**Provided information**
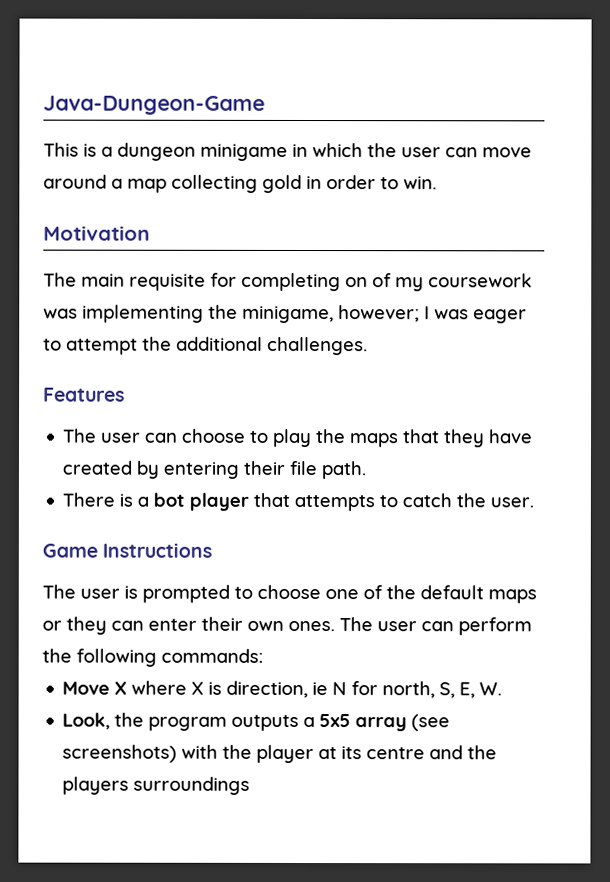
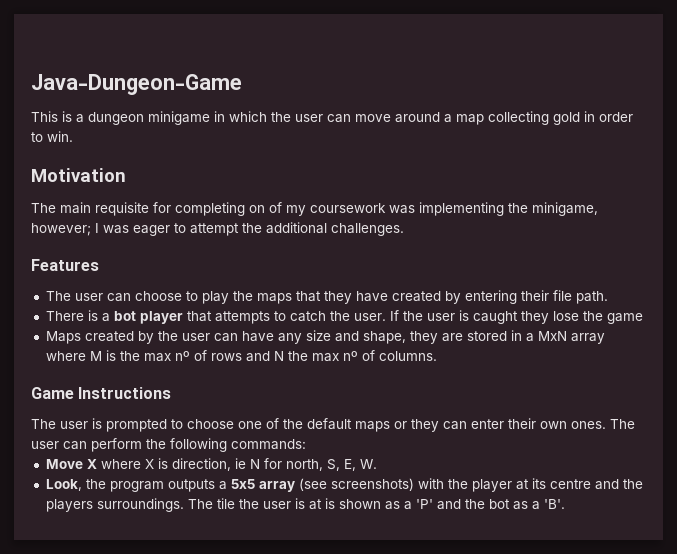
+ If the user is caught they lose the game
+ Maps created by the user can have any size and shape, they are stored in a MxN array where M is the max nº of rows and N the max nº of columns.
- Look, the program outputs a 5x5 array (see screenshots) with the player at its centre and the players surroundings
+ Look, the program outputs a 5x5 array (see screenshots) with the player at its centre and the players surroundings. The tile the user is at is shown as a 'P' and the bot as a 'B'.

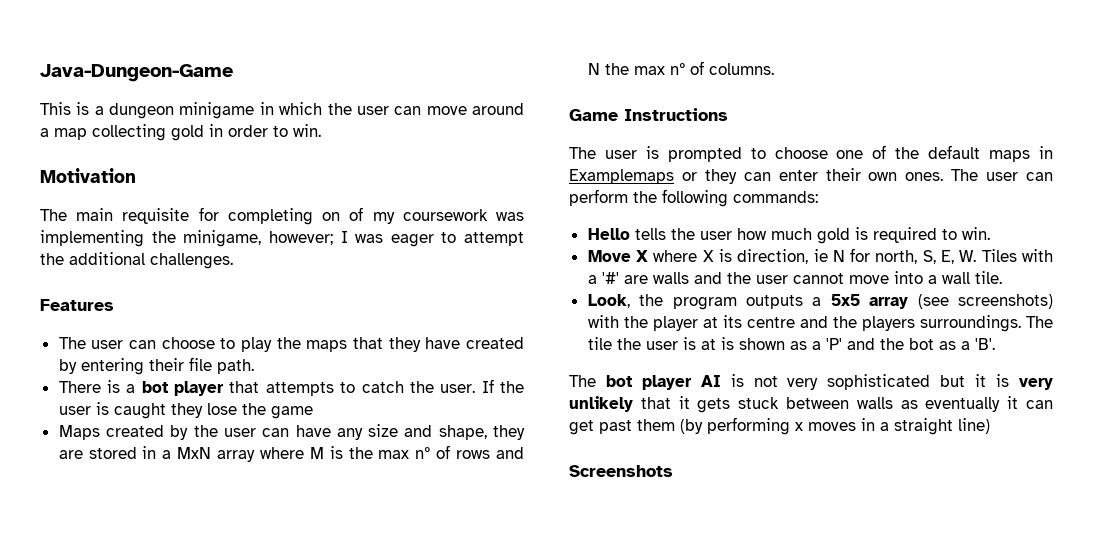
- The user is prompted to choose one of the default maps or they can enter their own ones.
+ The user is prompted to choose one of the default maps in Examplemaps or they can enter their own ones.
+ Hello tells the user how much gold is required to win.
- Move X where X is direction, ie N for north, S, E, W.
+ Move X where X is direction, ie N for north, S, E, W. Tiles with a '#' are walls and the user cannot move into a wall tile.
+ The bot player AI is not very sophisticated but it is very unlikely that it gets stuck between walls as eventually it can get past them (by performing x moves in a straight line)
+ Screenshots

**Requirement**
Every line above from the one with "bot as a 'B'." down to the one with "- Move X where" must be written out exactly, and no picture may appear.

**Expected answer**
+ Look, the program outputs a 5x5 array (see screenshots) with the player at its centre and the players surroundings. The tile the user is at is shown as a 'P' and the bot as a 'B'.

- The user is prompted to choose one of the default maps or they can enter their own ones.
+ The user is prompted to choose one of the default maps in Examplemaps or they can enter their own ones.
+ Hello tells the user how much gold is required to win.
- Move X where X is direction, ie N for north, S, E, W.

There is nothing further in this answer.